= Linda McKnight =

American bassist and educator

Linda McKnight is a double bassist particularly known for her teaching and solo performances. She is part of the music faculties at Manhattan School of Music, Columbia University, New York University, Columbia Teachers College, and Montclair State University.

==Career==
McKnight earned her bachelor of music degree from The Juilliard School under Frederick Zimmermann and pursued additional studies with Stuart Sankey, Joseph Cascelli, Warren Benfield, Henry Portnoi, and Homer Mensch. She is a member of the Colonial Symphony of New Jersey and has appeared in chamber groups in Michigan, Iowa, and Indiana during conventions of the International Society of Bassists. Her summer teaching has included the New Jersey Summer Conference for String Education and Chamber Music (formerly NJ-ASTA Summer Conference), Manhattan School of Music Summer Music Camp, and the Oklahoma Summer Arts Institute.

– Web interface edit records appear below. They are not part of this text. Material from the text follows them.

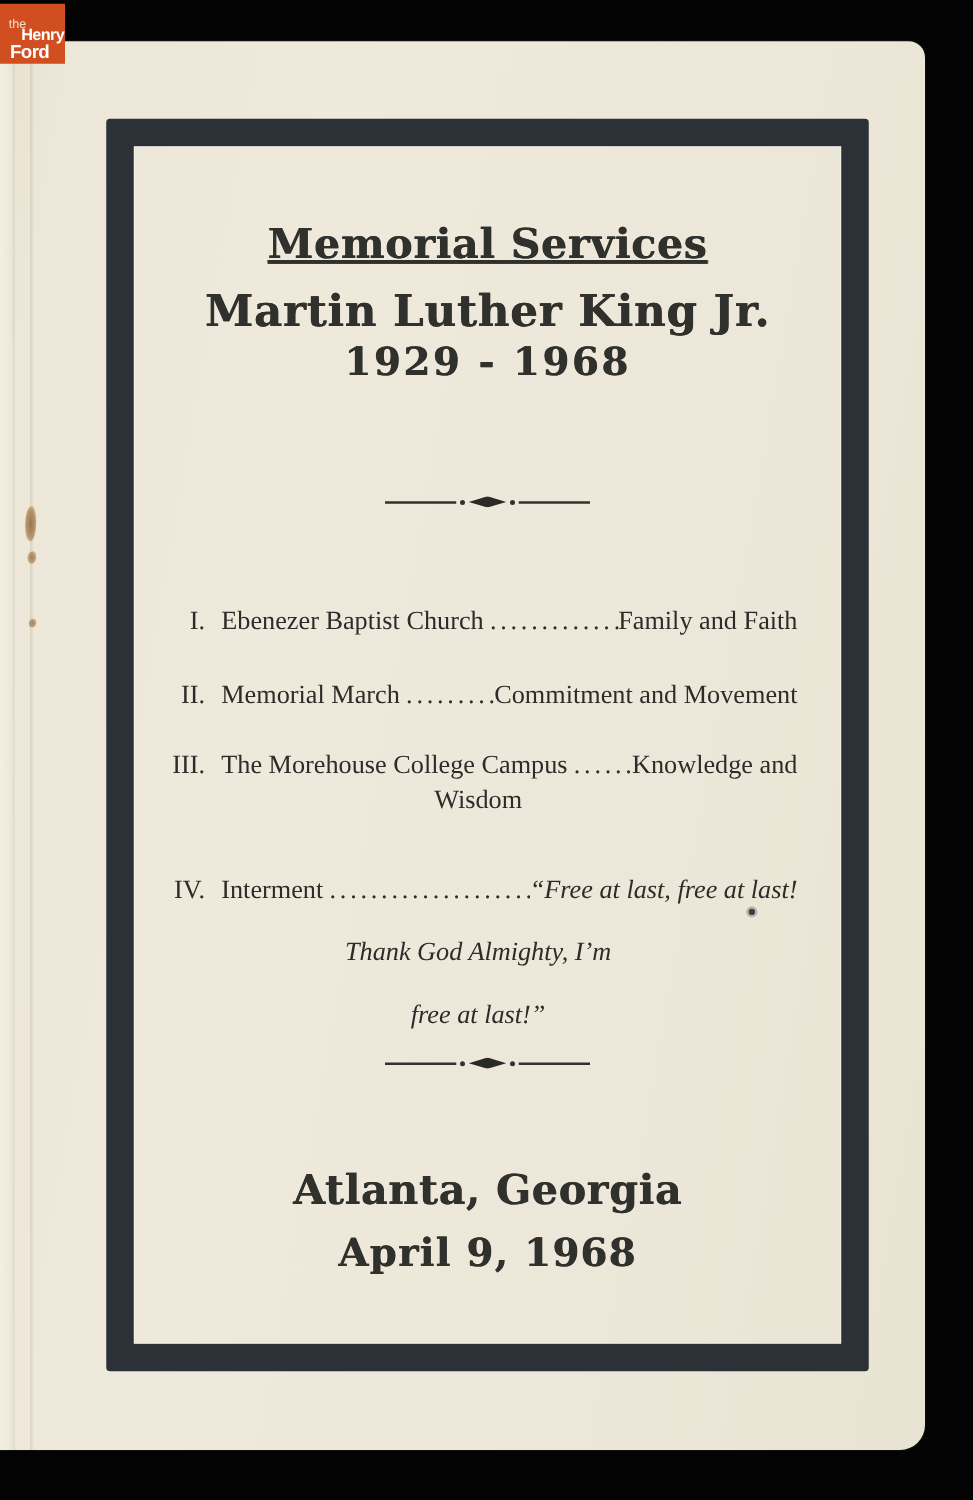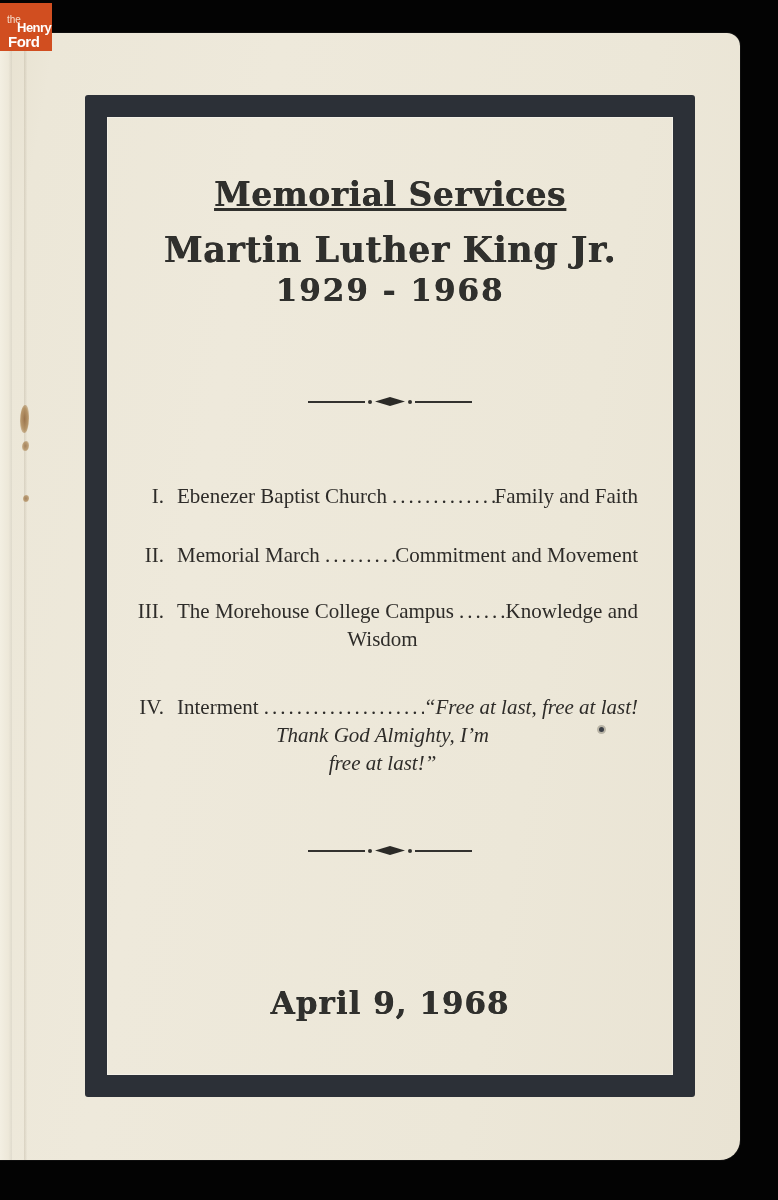--- a/index.html
+++ b/index.html
@@ -98,31 +98,31 @@
     position: absolute;
     left: 20px; top: 365px;
     width: 511px;
     font-size: 21px;
     line-height: 28px;
     color: #2e2c29;
   }
   .prog-item { }
   .mb1 { margin-bottom: 31px; }
   .mb2 { margin-bottom: 28px; }
-  .mb3 { margin-bottom: 40px; }
+  .mb3 { margin-bottom: 22px; }
   .prog-line { display: flex; align-items: baseline; }
   .numeral { flex: none; width: 50px; text-align: right; padding-right: 13px; }
   .ptitle  { flex: none; white-space: nowrap; }
   .leader  {
     flex: 1 1 auto; overflow: hidden; white-space: nowrap;
     letter-spacing: 3px; padding: 0 5px; min-width: 10px;
   }
   .desc { flex: none; white-space: nowrap; }
   .desc-cont { text-align: center; }
-  .quote { font-style: italic; }
+  .quote { font-style: italic; margin-top: 22px; }
 
   
   .thf-logo {
     position: absolute;
     left: 0; top: 3px;
     width: 52px; height: 48px;
     background: #d14e20;
     z-index: 10;
     font-family: "Liberation Sans", sans-serif;
     color: #ffffff;
@@ -201,20 +201,21 @@
       </div>
 
       <div class="divider divider-2">
         <span class="d-line"></span>
         <span class="d-dot"></span>
         <span class="d-diamond"></span>
         <span class="d-dot"></span>
         <span class="d-line"></span>
       </div>
 
+      <div class="blackletter place">Atlanta, Georgia</div>
       <div class="blackletter date">April 9, 1968</div>
 
     </div>
   </div>
 
   <div class="frame-speck"></div>
 </div>
 
 <div class="thf-logo">
   <span class="thf-the">the</span>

McKnight has been a featured guest artist at workshops and clinics from Maine to Texas, addressing groups of parents, educators, and students on the contrabass and music education. In 1986 she was honored with the NJ-ASTA (American String Teachers Association) Distinguished Service Award for her seven-year term as NJ-ASTA president from 1979 through 1986. Her writings have appeared in String Tones, Tempo, American String Teacher, and International Society of Bassists magazines, and she is the editor of Paul Ramsier’s Pieces for Friends, published by Boosey & Hawkes. McKnight has recorded for the Swedish record label BIS. She is currently on the board of directors for the International Society of Bassists.